Enantioselectivity of 6-O-alkyldimethylsilyl-2,3-di-O-methyl-β-cyclodextrins as chiral stationary phases in capillary GC

Three new 2,3-di-O-methyl-β-cyclodextrins having different 6-O-alkyldimethylsilyl groups, 6-O-isopropyldimethylsilyl-2,3-di-O-methyl-β-cyclodextrin (IPDM-β-CD), 6-O-thexyldimethylsilyl-2,3-di-O-methyl-β-cyclodextrin (TXDM-β-CD) and 6-O-cyclohexyldimethylsilyl-2,3-di-O-methyl-β-cyclodextrin (CHDM-β-CD), have been prepared and their enantioselectivities for the separation of a range of test racemic compounds in capillary gas chromatography investigated.
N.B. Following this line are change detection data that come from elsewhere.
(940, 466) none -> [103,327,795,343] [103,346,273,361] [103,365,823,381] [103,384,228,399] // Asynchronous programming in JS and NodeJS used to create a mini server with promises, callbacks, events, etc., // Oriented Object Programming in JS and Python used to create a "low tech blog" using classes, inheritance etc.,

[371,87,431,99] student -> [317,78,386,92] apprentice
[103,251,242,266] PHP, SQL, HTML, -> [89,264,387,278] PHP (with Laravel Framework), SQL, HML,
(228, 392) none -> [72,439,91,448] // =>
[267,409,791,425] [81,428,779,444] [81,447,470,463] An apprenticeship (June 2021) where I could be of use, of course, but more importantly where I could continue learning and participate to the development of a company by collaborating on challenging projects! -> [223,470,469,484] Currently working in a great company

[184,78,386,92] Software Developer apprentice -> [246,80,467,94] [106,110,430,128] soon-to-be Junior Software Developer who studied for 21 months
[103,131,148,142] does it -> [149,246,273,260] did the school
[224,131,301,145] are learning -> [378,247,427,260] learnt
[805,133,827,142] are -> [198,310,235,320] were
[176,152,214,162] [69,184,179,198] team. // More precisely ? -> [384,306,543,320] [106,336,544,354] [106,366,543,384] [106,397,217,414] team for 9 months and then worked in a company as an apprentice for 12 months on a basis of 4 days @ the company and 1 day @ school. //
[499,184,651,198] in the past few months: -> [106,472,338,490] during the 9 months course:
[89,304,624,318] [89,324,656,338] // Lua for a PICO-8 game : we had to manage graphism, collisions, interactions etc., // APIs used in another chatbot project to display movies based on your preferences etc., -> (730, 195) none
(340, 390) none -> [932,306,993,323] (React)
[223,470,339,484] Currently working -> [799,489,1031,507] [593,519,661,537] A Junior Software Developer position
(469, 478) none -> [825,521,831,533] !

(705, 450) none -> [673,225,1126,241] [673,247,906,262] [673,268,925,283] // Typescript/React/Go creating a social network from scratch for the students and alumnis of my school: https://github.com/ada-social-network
IPDM-β-CD gave good separations of all of the test componds studied while TXDM-β-CD showed the highest enantioselectivity for the test compounds except for three nonpolar compounds. CHDM-β-CD showed very low enantioselectivity. Differences in enantioselectivities among the CD derivatives were rationalized in terms of the steric hindrance and hydrophobicity effects influencing the inclusion of the guest in the host CD derivatives.